Chemotherapy Brief:
Chemotherapy is a term used to describe several different treatments for cancer that are done by giving high doses of medications or radiation therapy to people who have cancer. These treatments are typically given after other medical procedures have removed or helped as much as possible to remove the tumor. Chemotherapy can also be used to try and prevent a person from getting cancer in the future. The word chemotherapy was chosen because it sounds like something that would help you feel better when you have a cold.The name is not, however, a reflection of how the treatment works.
Chemotherapy is also called chemo or TC (chemo-therapy). Some medicines may also be called chemotherapy when they are given in combination with other therapies such as radiation therapy and surgery. They may also be used alone without other therapy if the cancer has spread to other parts of the body where it might not respond to surgery or radiation therapy. Chemo can also lower the chances that a person will get cancer again after it has been treated. Chemo may be given before or after surgery, radiation therapy, and/or biological therapy. Biological therapies are treatments that use substances made in the body's cells or made in a lab to help fight cancer.
Chemotherapy is usually given as a single course, but it may be used in an alternating or continuous fashion. In some cases, chemotherapy is used to try and prevent a person from getting cancer in the first place and this is called chemoprevention.

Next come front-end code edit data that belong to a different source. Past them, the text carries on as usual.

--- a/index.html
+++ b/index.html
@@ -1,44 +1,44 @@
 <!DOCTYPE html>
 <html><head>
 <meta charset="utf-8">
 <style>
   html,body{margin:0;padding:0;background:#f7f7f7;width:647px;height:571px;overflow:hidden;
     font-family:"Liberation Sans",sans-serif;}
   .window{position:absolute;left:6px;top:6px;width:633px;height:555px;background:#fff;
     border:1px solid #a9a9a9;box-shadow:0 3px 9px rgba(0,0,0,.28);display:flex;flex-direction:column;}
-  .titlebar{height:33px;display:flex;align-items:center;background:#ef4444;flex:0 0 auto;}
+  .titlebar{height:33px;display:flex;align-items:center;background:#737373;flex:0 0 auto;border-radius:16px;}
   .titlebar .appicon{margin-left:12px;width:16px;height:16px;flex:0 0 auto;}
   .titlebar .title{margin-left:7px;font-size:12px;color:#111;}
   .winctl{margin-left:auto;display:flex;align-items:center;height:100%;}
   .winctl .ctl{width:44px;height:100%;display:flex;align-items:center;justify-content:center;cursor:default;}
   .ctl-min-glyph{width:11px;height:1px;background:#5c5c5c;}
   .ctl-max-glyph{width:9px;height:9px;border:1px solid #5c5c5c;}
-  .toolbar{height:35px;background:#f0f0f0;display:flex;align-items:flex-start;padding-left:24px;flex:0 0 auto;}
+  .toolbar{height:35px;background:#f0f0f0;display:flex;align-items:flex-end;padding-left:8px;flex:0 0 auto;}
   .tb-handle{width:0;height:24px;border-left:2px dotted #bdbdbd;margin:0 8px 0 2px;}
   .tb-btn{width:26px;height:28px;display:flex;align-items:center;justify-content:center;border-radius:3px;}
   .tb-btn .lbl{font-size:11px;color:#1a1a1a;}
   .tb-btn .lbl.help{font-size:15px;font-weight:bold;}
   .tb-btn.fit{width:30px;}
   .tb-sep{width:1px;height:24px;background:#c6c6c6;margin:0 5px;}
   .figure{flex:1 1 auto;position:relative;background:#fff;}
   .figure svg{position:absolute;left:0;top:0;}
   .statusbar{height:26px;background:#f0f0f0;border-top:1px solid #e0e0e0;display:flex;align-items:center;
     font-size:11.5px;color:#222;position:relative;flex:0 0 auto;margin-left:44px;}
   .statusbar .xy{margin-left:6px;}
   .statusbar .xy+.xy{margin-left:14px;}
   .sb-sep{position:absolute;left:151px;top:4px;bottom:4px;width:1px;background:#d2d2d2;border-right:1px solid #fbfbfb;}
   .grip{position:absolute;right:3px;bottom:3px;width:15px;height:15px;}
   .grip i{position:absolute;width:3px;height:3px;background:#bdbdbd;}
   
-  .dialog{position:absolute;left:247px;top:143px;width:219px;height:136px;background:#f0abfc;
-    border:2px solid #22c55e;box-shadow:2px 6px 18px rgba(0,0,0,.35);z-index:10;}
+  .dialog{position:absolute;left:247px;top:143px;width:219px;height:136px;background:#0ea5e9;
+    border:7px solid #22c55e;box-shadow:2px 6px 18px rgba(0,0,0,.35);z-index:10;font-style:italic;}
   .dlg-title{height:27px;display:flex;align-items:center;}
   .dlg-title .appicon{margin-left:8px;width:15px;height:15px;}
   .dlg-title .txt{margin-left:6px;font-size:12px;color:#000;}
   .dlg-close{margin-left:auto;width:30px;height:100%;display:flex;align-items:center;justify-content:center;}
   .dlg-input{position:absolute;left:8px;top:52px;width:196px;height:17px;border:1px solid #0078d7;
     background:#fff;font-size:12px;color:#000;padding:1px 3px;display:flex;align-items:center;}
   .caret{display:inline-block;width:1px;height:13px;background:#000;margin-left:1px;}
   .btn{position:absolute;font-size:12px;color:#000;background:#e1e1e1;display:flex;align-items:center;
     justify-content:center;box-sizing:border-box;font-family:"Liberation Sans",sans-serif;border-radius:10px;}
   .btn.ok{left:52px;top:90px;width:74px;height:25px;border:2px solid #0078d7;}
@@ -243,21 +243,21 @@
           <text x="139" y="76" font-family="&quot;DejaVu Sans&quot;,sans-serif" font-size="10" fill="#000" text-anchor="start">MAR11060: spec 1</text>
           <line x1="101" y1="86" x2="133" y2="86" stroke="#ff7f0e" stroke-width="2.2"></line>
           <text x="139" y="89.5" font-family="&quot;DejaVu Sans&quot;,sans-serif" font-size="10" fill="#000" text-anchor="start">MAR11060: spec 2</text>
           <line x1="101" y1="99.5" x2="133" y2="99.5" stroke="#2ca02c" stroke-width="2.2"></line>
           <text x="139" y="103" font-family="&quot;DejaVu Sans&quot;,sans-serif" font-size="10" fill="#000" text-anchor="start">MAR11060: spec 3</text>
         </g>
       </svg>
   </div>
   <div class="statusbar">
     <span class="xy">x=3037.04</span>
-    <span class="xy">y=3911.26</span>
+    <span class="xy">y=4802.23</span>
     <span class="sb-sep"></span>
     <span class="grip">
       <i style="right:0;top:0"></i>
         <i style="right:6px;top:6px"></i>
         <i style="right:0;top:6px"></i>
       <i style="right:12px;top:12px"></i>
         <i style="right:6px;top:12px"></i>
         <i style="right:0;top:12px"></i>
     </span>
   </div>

Chemoprevention can be done before a person gets cancer if he or she has no symptoms but does have an increased risk of getting cancer (such as people with certain genetic mutations who carry the BRCA1 or BRCA2 gene). These treatments are still being studied for their effect on preventing cancer.
Some types of chemotherapy may also be given through a blood transfusion. This is called a peripheral blood stem cell rescue. High doses of chemotherapy are given that often kill most or all of the cells in the bone marrow. This causes a low blood count and low platelet count, which can make a person more likely to get infections. Stem cells from the bone marrow may then be put into the person's bloodstream to help make red blood cells, white blood cells and platelets for a period of time while the chemotherapy courses through, until the new cells in the bone marrow take over production of these cells again.
Chemotherapy and radiation work by killing tumor cells. But the treatments, which are designed to kill everything living in an area, also kill healthy cells. Radiation can damage the DNA of healthy cells in a person's body, which can lead to various forms of cancer later on in life.
The future may be a little brighter than it used to be though. There is evidence that targeted therapies may be more effective for treating cancer by treating only the unhealthy parts of a person's body rather than using chemotherapy or radiation treatments that are damaging to all parts of the body and sometimes cause side effects such as hair loss, nausea, fatigue and diarrhea.
Scientists in Canada have been looking at a class of compounds that protect healthy cells from radiation. These compounds, known as NAD precursors, protect not just the nucleus of a cell but also the mitochondria. The DNA in mitochondria is particularly damaging to healthy cells and can become mutated over time to cause cancer. These NAD precursors are also ways to repair the DNA damage created by chemotherapy and radiation treatments.